GOP vs. GOP

With polls showing same-sex marriage not the hair-on-fire wedge issue it used to be, the GOP is cranking up the talking point that marriage is a state issue, not a federal one, and shouldn’t be an issue in the presidential campaign.

OK, geniuses, so what about the Defense of Marriage Act? Just last week, Republicans in the House voted to stop the Justice Department from using taxpayer funds to oppose DOMA.

And just last week, Romney Adviser Ed Gillespie said that Mittens supports a constitutional amendment that would strip states of the right to legalize same-sex marriage.

So which is it, righties? Hmmmmm?

Wingnuts do have a remarkable capacity for self-contradiction. See Frank Bruni:

I hesitated before picking on Bristol [Palin] because she’s an easy target. It’s like shooting moose from a helicopter flying low over the tundra.

But she so perfectly distills the double standards and audacity of so many of our country’s self-appointed moralists and supposed traditionalists: hypocrites whose own histories, along with any sense of shame, tumble out the window as soon as there’s a microphone to be seized or check to be cashed.

She proves that they’re not going away anytime soon — a new generation rises! — and that they haven’t been daunted by the ridicule justly heaped on Newt Gingrich during the Republican primaries, when he dared to cast himself as a religious conservative.

Certainly Rush thunders on. Last week he bellowed that Obama had decided to “lead a war” on traditional marriage. Seems to me Limbaugh started those hostilities long ago, if not with his first divorce then certainly with his second and third.

However, Bruni says there are people in the “uppermost ranks” of the Republican Party who don’t want the campaign to be about social issues. That nobody in the “grass roots” listens to those people has escaped Bruni’s notice. But we’ll see in the next few days if Mittens is listening to the “uppermost ranks” and backs off same sex marriage.
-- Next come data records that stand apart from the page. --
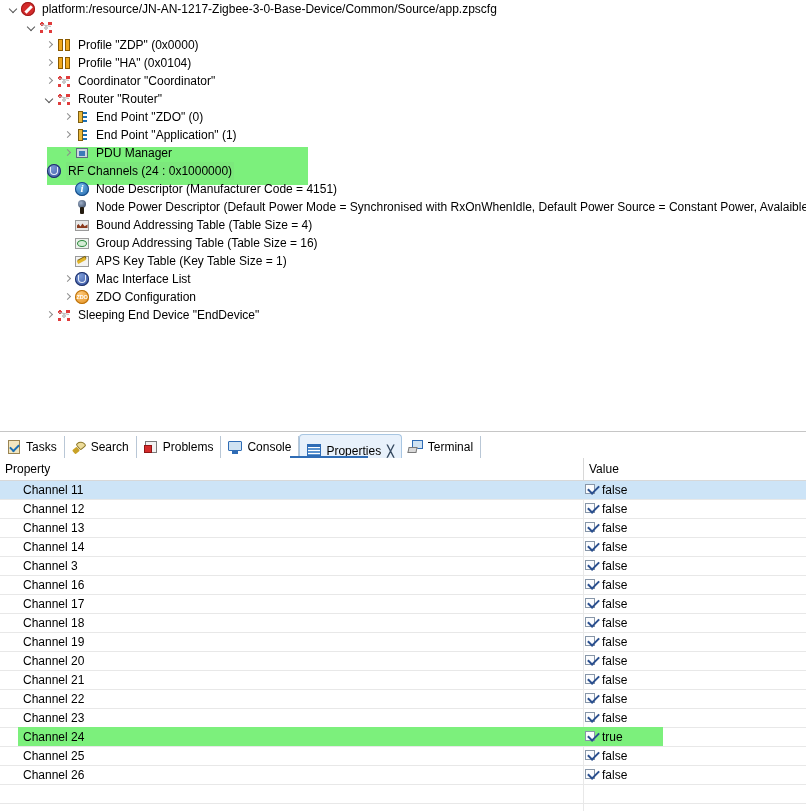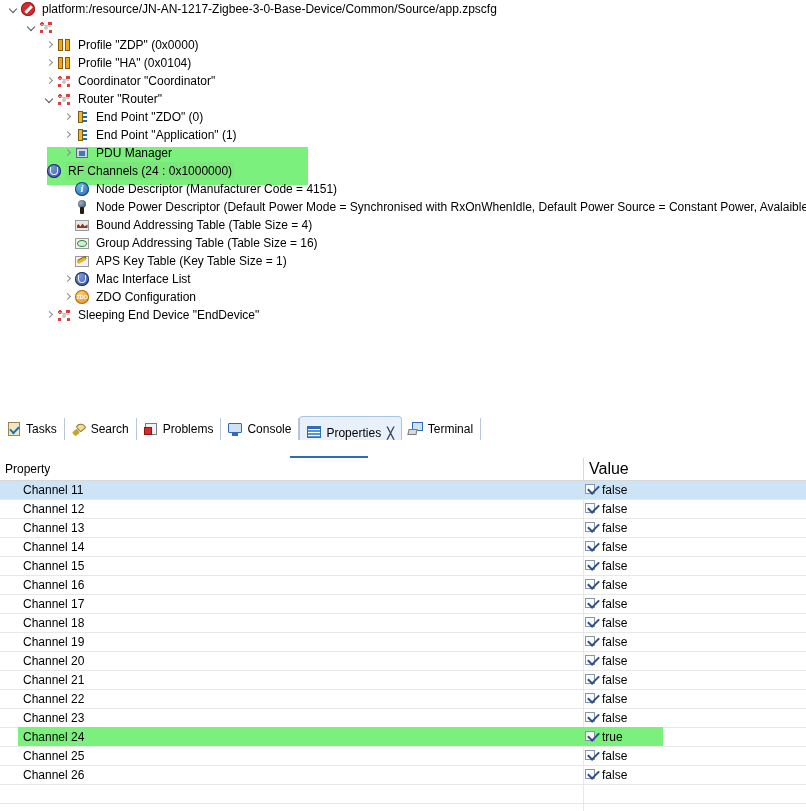--- a/index.html
+++ b/index.html
@@ -329,21 +329,21 @@
   
   #tab-sash {
     position: absolute;
     left: 0; top: 431px;
     width: 806px; height: 2px;
     background: #ffffff;
     border-top: 1px solid #c6c6c6;
   }
   #tab-bar {
     position: absolute;
-    left: 0; top: 416px;
+    left: 0; top: 434px;
     width: 806px; height: 24px;
     background: #ffffff;
     display: flex;
     align-items: flex-end;
   }
   .tab {
     position: relative;
     height: 22px;
     display: flex;
     align-items: center;
@@ -516,21 +516,21 @@
   #prop-header .col-prop {
     position: absolute;
     left: 5px; top: 0;
     line-height: 22px;
     font-size: 12px;
   }
   #prop-header .col-val {
     position: absolute;
     left: 589px; top: 0;
     line-height: 22px;
-    font-size: 16px;
+    font-size: 12px;
   }
   #prop-header .hdr-div {
     position: absolute;
     left: 583px; top: 0;
     width: 1px; height: 22px;
     background: #d8d8d8;
   }
   .prop-row {
     position: relative;
     height: 18px;
@@ -761,21 +761,21 @@
         <span class="pval">false</span>
       </div>
       <div class="prop-row">
         <span class="vdiv"></span>
         <span class="pname">Channel 14</span>
         <span class="chk"></span>
         <span class="pval">false</span>
       </div>
       <div class="prop-row">
         <span class="vdiv"></span>
-        <span class="pname">Channel 15</span>
+        <span class="pname">Channel 3</span>
         <span class="chk"></span>
         <span class="pval">false</span>
       </div>
       <div class="prop-row">
         <span class="vdiv"></span>
         <span class="pname">Channel 16</span>
         <span class="chk"></span>
         <span class="pval">false</span>
       </div>
       <div class="prop-row">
In the past few days whenever reporters have asked a prominent Republican about same-sex marriage, their comeback line usually is something about creating jobs. I wish someone had asked John Boehner how many jobs bills House Republicans have passed, or even sponsored, since taking over the House in 2010. I believe the answer is “zero.”

Mittens still wants to campaign on his record as a proved master of business and as a jobs creator. The Obama campaign is ready for that, too.

On top of that, Mittens had a terrible record on jobs while he was governor of Massachusetts. Mississippi may have beat the Bay State then; I’d have to look.

Weirdly, the GOP also is trying to charge the President with being too chummy with Wall Street. He’s not socialist enough for them?

Many of us would agree that Obama has been way too soft on the financial sector, and that money from the financial sector speaks way too loudly in both parties. But it’s hard to paint the financial sector as inherently evil when your nominee-presumptive is going around making excuses for the recent JP Morgan meltdown and saying that financial sector regulation would just “hamper” investment. It was just investors, not taxpayers, who lost money with JP Morgan, Mittens said.

Speaking of hampering investments, the New York Times says that investors are getting sour on investing.

Investors are shunning the stock market, and who can blame them? As serial bubbles have burst, faith in the market has been rewarded with shattered retirements. At the same time, trust has been destroyed by scandals and — as demonstrated by the reckless trading at JPMorgan Chase — the slow, uncertain pace of financial reform.

There has been less buying and selling of stock, and there have been huge outflows of investor dollars from domestic stock mutual funds, as detailed recently by The Times’s Nathaniel Popper. If the trend continues, the result could be a less robust market, with fewer companies opting to raise money by issuing shares and fewer investors willing to put their retirement savings into stocks.

Policy makers should pay attention. Evidence suggests that investors are not merely reacting to tough conditions, but rather are staying away because they do not trust the market. Restoring trust is crucial to restoring the market.

We’ll see if restoring consistency is crucial to a political party.